Showing 921 - 930 of 987 annotations tagged with the keyword "Suffering"

Operation Wandering Soul

Powers, Richard

Last Updated: Sep-18-1997
Annotated by:
Poirier, Suzanne

Primary Category: Literature / Fiction

Genre: Novel

Summary:

Richard Kraft is about as burnt-out as a fifth-year resident in pediatric surgery can be. Overwhelmed by his stint in an inner-city, public hospital in Los Angeles, he seeks to hide from the misery of his patients by avoiding any personal connection with them. Then he meets twelve-year-old Joy, an Asian immigrant trying desperately to learn the puzzling ways of her new culture. She speaks words that trigger memories from Kraft's own childhood as the son of a U.S. agent in Joy's country, and he loses his distance.

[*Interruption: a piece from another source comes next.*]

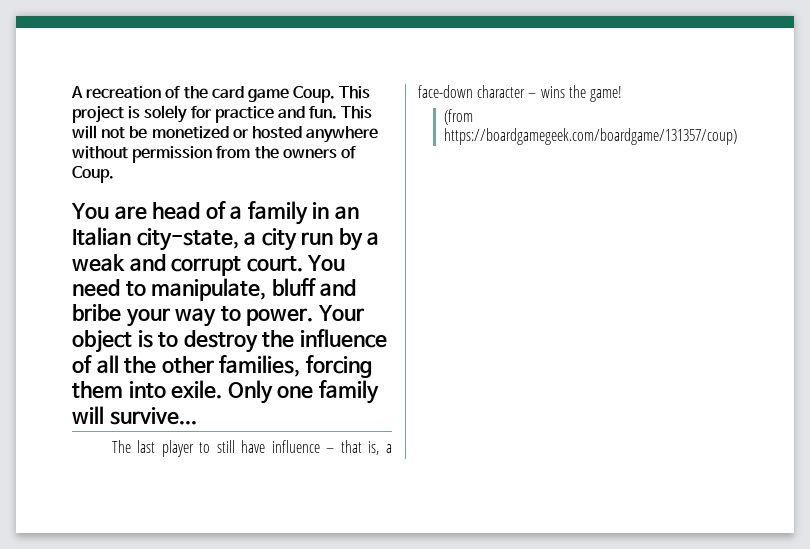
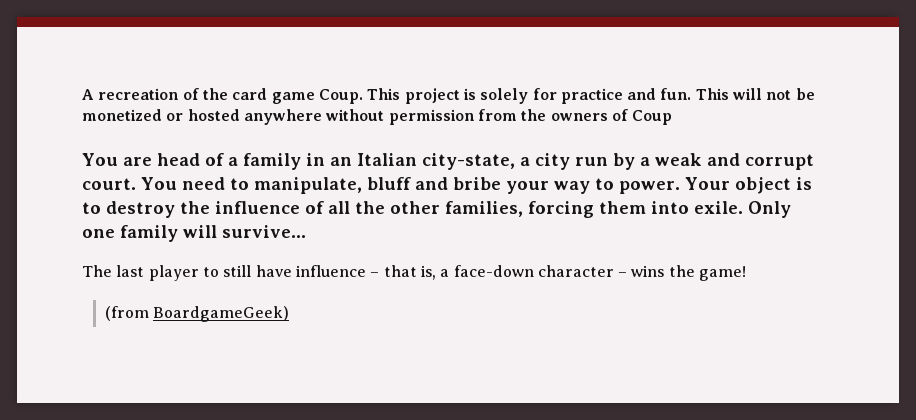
[72,166,114,183] Coup. -> [632,110,673,125] Coup
[444,128,738,145] https://boardgamegeek.com/boardgame/131357/coup) -> [152,306,289,322] BoardgameGeek)

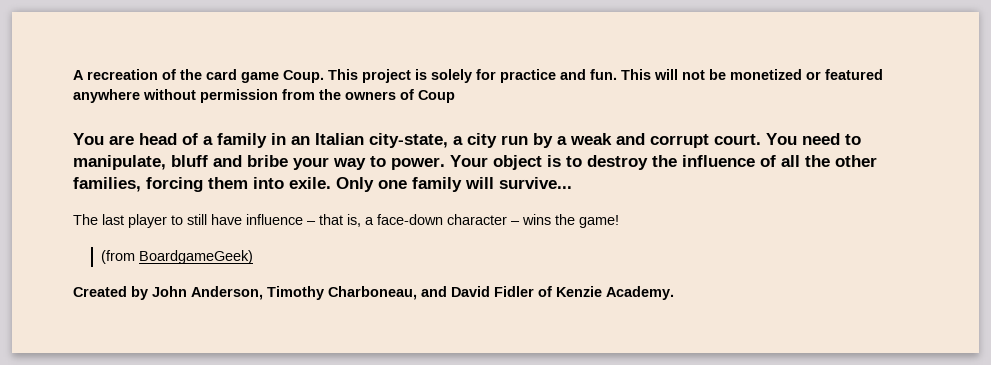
[187,109,240,121] hosted -> [825,69,883,80] featured
(289, 314) none -> [73,286,674,300] // Created by John Anderson, Timothy Charboneau, and David Fidler of Kenzie Academy.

He performs surgery on a life-threatening cancer in her leg, pulling back at the last minute in an unreasonable fear that he will hurt her if he cuts too deep. The implied result: incomplete excision of the cancer and a death sentence for the child he now tries, unsuccessfully to avoid. His avoidance is repeatedly foiled by Linda Espera, the physical therapist with whom he is falling in love and who will not let him abandon the emotional needs of any of the children in Joy's ward.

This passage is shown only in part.